** Material for this task follows **

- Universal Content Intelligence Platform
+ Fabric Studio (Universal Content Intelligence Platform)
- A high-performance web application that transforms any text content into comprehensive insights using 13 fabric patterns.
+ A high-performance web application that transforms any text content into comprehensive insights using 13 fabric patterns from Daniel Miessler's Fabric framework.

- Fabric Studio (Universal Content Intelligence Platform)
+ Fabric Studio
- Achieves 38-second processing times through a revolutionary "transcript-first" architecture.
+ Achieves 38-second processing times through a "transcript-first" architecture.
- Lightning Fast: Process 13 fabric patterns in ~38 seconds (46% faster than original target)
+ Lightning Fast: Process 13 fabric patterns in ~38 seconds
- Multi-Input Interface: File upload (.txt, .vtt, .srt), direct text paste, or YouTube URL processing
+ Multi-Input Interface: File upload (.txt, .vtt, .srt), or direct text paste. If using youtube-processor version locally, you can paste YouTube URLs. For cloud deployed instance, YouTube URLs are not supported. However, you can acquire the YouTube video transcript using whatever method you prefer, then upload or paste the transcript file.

** End of Material for this task **
** Material for this task follows **

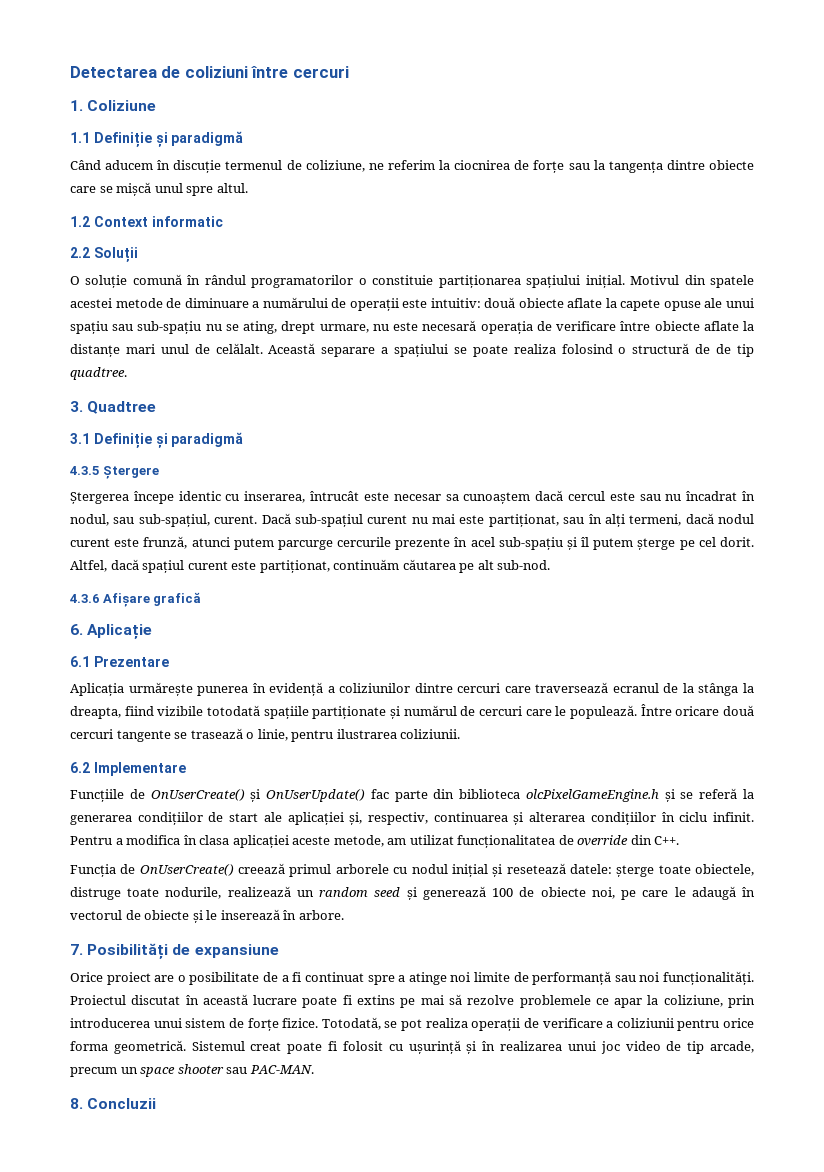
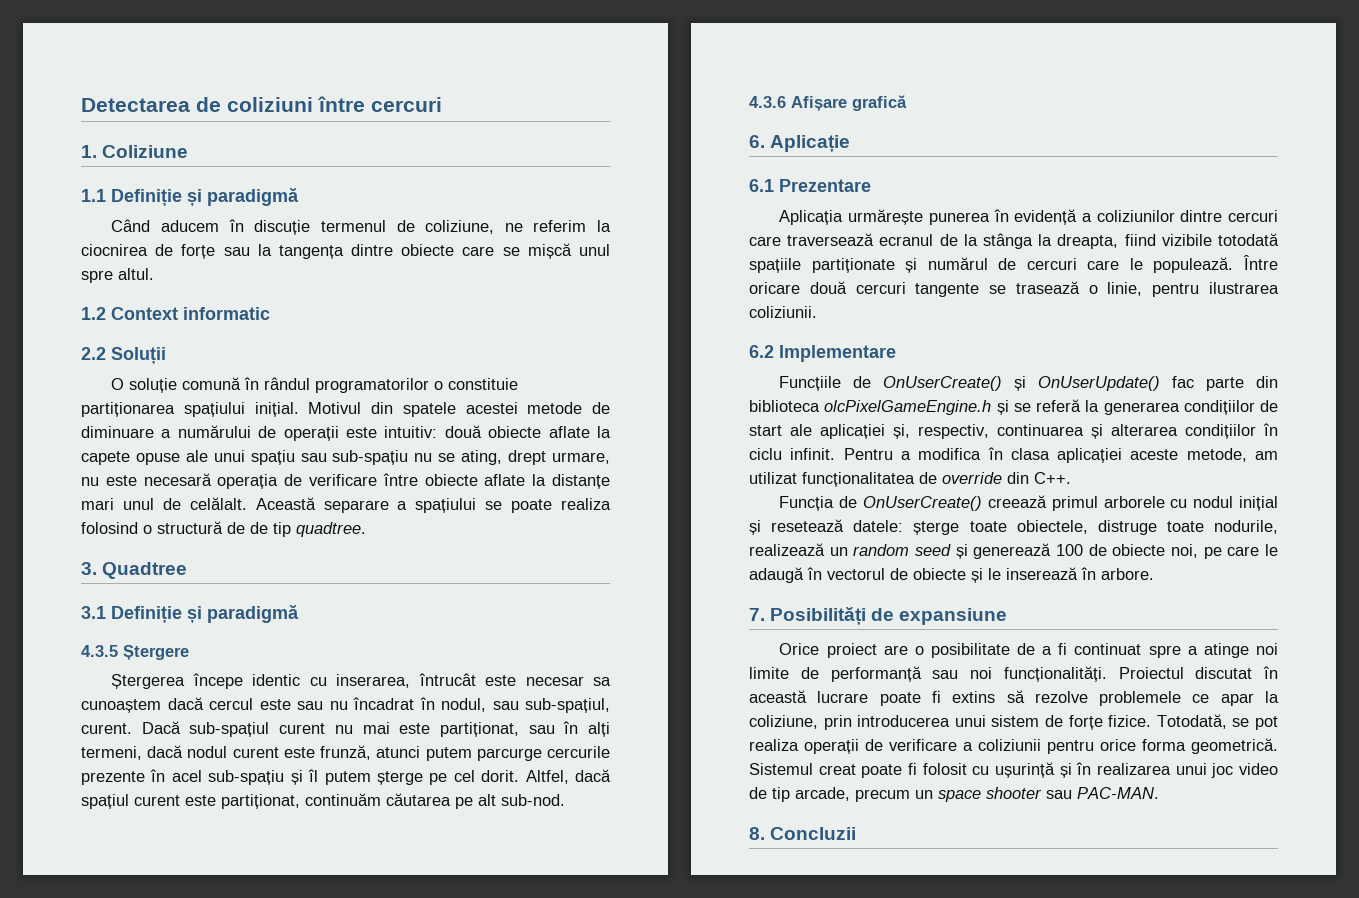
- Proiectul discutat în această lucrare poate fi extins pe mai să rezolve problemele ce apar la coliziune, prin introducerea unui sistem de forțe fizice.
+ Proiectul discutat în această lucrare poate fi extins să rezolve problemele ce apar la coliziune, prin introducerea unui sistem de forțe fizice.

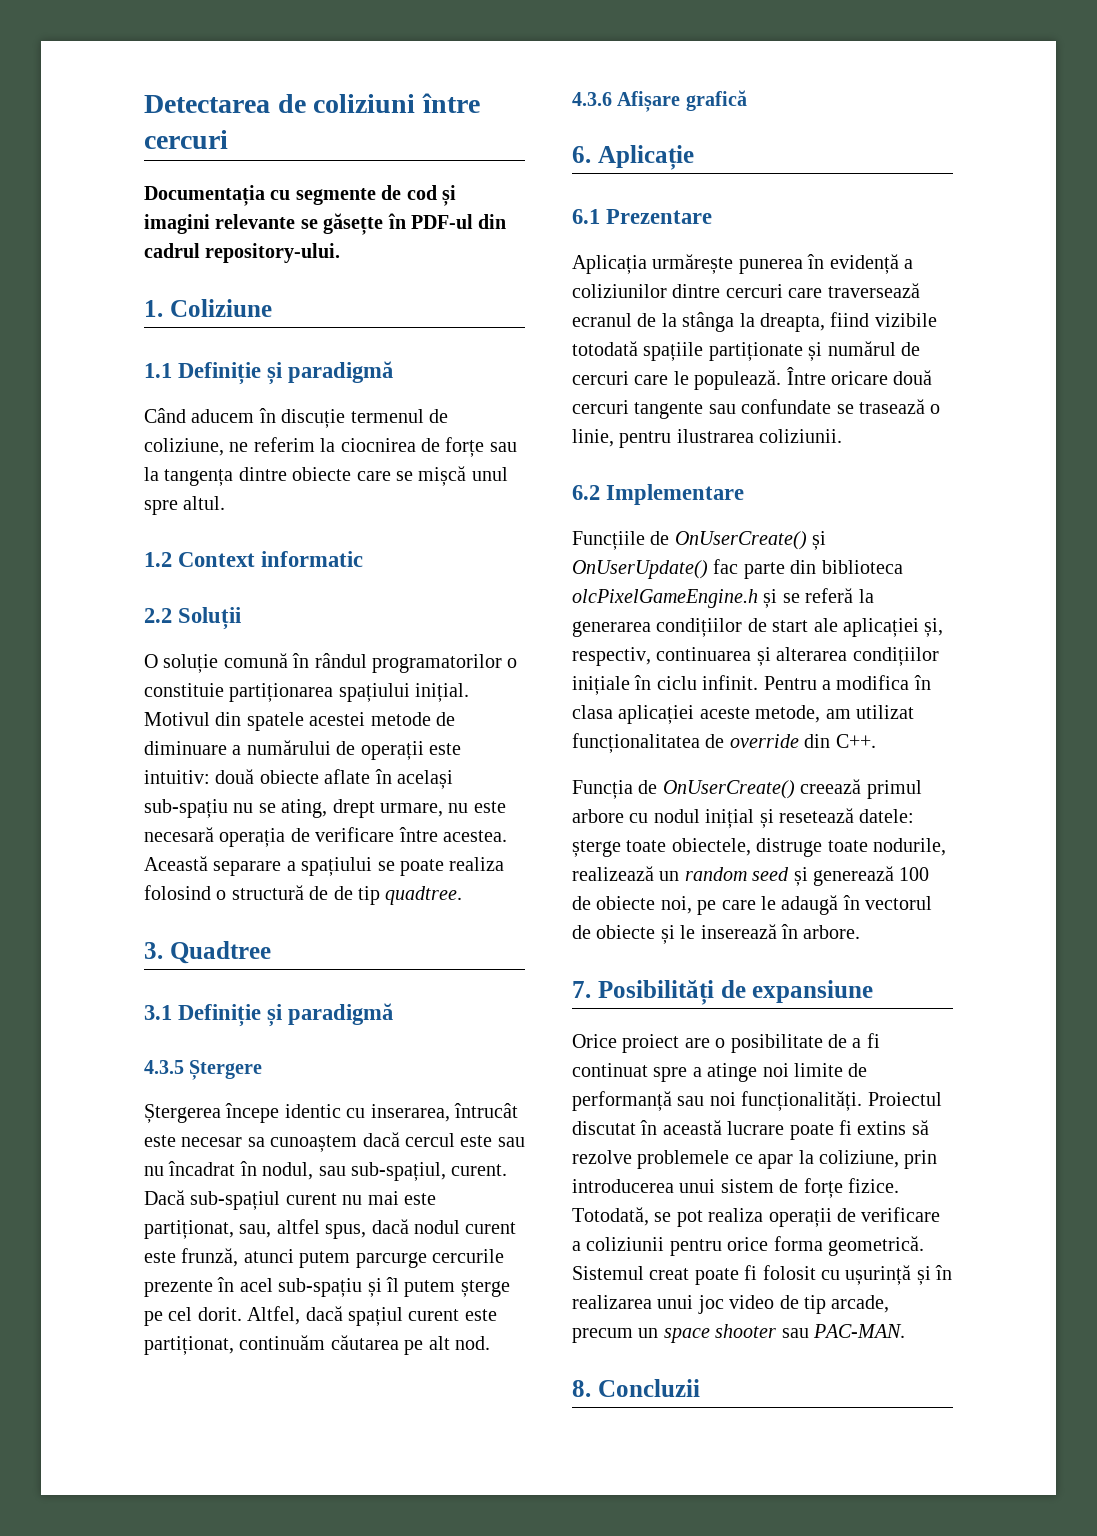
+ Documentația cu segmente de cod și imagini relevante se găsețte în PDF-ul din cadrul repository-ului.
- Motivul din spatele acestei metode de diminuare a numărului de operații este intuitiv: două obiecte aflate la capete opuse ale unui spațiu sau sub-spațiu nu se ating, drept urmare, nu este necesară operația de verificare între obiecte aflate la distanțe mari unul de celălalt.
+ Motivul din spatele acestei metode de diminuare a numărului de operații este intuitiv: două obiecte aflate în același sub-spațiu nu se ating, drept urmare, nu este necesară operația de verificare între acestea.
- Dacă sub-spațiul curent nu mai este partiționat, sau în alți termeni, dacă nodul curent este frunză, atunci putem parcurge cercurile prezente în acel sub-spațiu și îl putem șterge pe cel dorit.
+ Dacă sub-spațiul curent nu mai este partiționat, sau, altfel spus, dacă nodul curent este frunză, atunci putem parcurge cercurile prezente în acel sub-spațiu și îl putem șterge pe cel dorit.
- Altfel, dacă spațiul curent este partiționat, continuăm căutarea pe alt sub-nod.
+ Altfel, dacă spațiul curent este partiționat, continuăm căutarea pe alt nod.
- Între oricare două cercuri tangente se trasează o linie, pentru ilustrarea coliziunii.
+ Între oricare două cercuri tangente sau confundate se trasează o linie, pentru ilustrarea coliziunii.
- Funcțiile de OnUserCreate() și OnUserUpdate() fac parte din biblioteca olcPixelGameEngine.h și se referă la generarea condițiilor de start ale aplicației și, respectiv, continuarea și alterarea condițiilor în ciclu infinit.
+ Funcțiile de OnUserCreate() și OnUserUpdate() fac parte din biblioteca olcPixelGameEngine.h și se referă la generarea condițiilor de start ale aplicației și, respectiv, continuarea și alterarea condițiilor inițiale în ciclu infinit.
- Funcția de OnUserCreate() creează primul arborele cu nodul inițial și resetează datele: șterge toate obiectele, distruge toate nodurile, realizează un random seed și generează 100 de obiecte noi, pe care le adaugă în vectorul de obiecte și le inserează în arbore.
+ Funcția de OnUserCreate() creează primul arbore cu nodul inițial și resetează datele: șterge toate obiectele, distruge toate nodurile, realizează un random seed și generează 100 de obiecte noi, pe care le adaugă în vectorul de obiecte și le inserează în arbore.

** End of Material for this task **
** Material for this task follows **

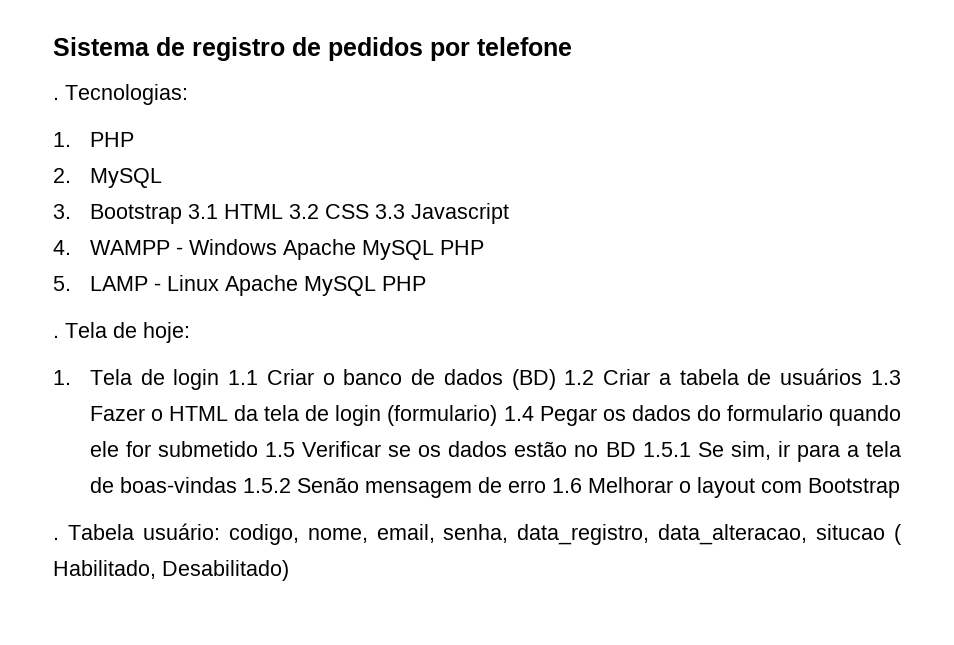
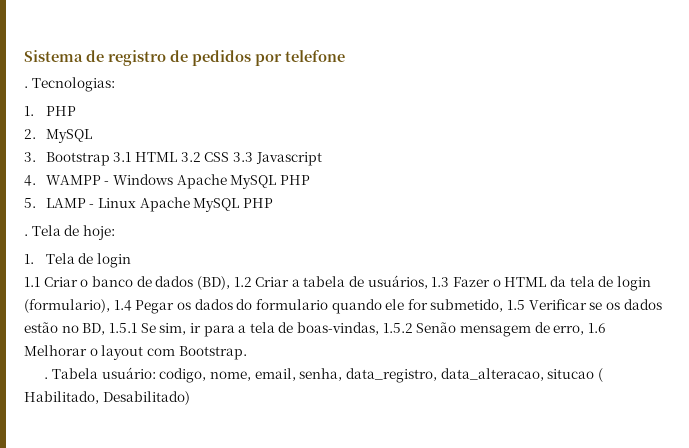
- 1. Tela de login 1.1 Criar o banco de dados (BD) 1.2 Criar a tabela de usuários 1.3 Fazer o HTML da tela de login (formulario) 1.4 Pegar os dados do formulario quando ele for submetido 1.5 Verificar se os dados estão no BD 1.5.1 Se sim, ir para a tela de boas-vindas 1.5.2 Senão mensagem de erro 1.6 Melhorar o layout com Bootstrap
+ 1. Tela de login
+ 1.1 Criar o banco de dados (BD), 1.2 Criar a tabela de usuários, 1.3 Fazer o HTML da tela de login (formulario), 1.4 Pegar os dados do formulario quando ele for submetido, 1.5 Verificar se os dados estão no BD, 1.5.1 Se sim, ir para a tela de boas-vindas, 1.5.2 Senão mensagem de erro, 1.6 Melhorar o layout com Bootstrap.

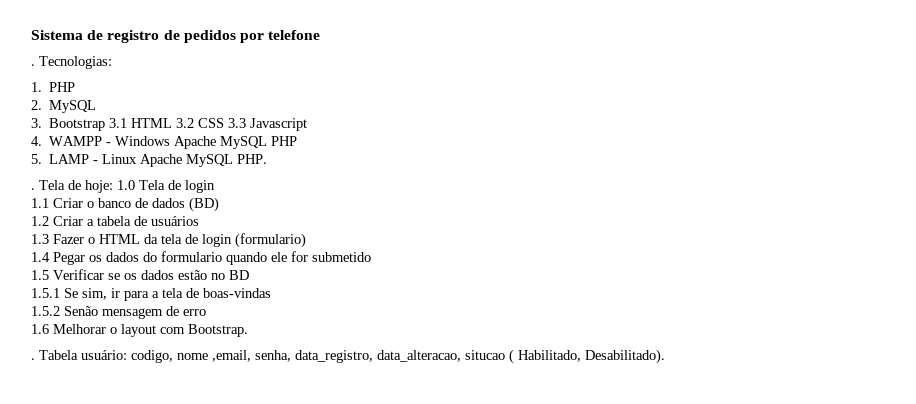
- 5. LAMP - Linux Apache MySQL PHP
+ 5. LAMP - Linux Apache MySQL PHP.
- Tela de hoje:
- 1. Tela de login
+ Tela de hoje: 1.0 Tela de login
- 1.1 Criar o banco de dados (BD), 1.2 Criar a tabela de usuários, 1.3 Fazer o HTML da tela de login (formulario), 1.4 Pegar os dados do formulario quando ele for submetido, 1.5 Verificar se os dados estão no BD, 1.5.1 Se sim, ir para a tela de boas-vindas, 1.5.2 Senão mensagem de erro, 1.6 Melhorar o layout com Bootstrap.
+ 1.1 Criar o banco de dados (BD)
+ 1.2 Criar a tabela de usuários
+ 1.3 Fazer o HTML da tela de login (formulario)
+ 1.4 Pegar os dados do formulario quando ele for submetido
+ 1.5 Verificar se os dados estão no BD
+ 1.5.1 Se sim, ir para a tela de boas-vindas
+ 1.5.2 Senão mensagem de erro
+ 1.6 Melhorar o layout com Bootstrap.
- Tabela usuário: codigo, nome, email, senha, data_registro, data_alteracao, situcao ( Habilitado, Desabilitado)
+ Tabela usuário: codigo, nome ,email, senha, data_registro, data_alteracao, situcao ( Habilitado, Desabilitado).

** End of Material for this task **

◆ **Exercise instructions**
Counting only lines that hold the string "apar", give the number of such lines in the records. Write nothing else.

◆ **Task response**
2